As well as wasting our dwindling carbon budgets, it’s a serious public health problem. Climate change think tank E3G reckon cold homes in Britain kill as many people each year as breast or prostate cancer.

Dr Brenda Boardman, Emeritus Research Fellow at the Oxford Environmental Change Institute, wants us to think big when it comes to insulating our homes to help tackle this problem.

By Alice Bell,  22nd August 2019

Community owned solar panels
Low income households should be first in line for transformative, tenant-controlled rollout of efficient heating systems.

Super homes

Household energy demand has been dropping, it’s about 20 percent lower than it was ten years ago, but there’s still a lot of space to up our ambition. “How far could we go, if we really wanted to?” she asks. “Could we phase out all active heating systems in all buildings?”

Buildings in Europe are ranked on their energy efficiency from A to G. If you live in the UK, your home’s probably a D, but you might be lucky enough to be higher, or unlucky enough to be lower. If your home is an A, you’re part of a very elite group.

Of the British domestic properties which have registered an energy efficiency rating, only 0.05 percent of existing dwellings and 1 percent of new builds are an A. Band A homes are rare and special beasts, intricately designed to be kept temperate with almost no heating or air conditioning.

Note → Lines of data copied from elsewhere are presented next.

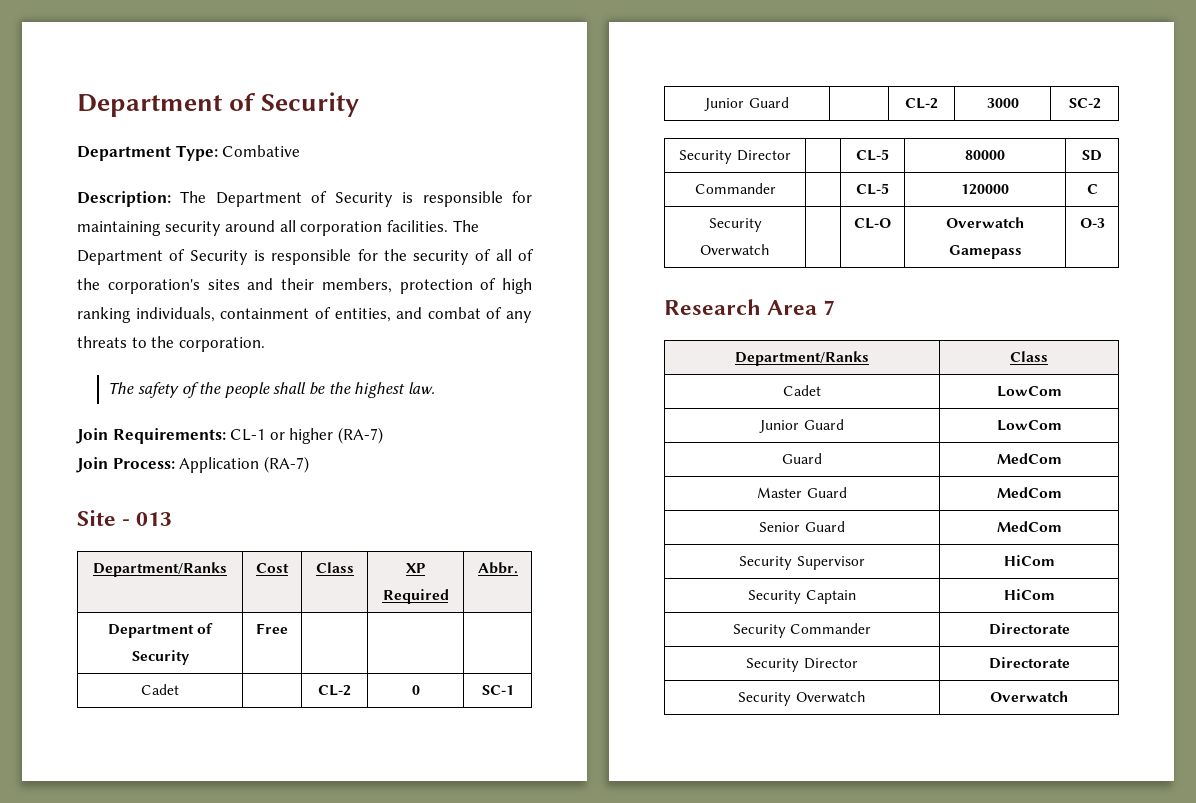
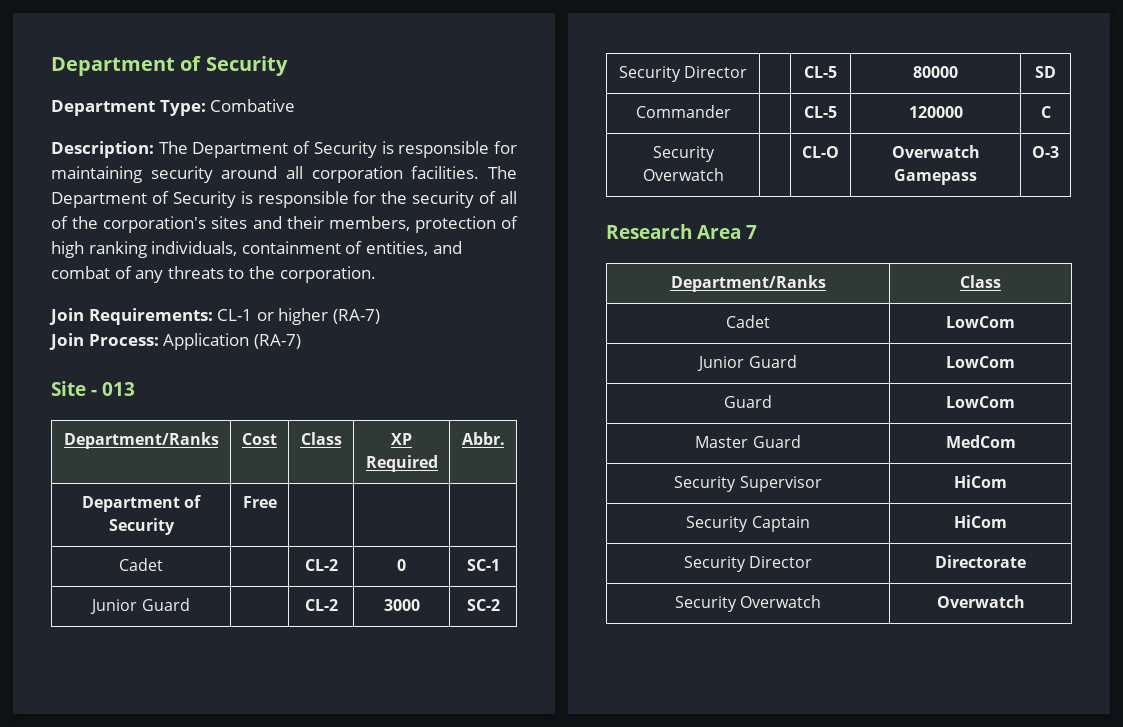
- The safety of the people shall be the highest law.
  Junior Guard | LowCom
- Guard | MedCom
+ Guard | LowCom
- Senior Guard | MedCom
- Security Commander | Directorate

In the UK, this means high levels of insulation, high performance windows, and a clever ventilation systems which recycle the heat lost in the home so you can make the most of it.

This is the stuff of glitzy TV home design show and architecture prizes, or so-called “superhomes” where enthusiasts have poured love, time and money into retrofitting their older homes to bring them up to scratch.

Urgent need

Boardman wants us to consider a 2050 target of everyone living in a band A home, and put low income households first in line. After all, aren’t these households the ones who most urgently need freeing from the expense and stress of energy bills?

Some of this sort of work is already happening, albeit not at scale, or to band A levels.

Take, for example, Wilmcote House, a large concrete panel building owned by Portsmouth city council. It’s in one of the most deprived areas of England, a stone’s throw from the birthplace of Charles Dickens. It was recently given a £12.9 million deep retrofit, all done with tenants in-situ, so people didn’t have to move out.

They aimed to take dwellings to a band C, saving tenants £750 a year on energy bills. As a report on the project by the LSE’s Centre for Analysis of Social Exclusion notes, before the retrofit, residents had multiple issues with damp, condensation and mould, as well as draughty windows, leaky roofs and freezing rooms which were expensive to keep at a liveable temperature.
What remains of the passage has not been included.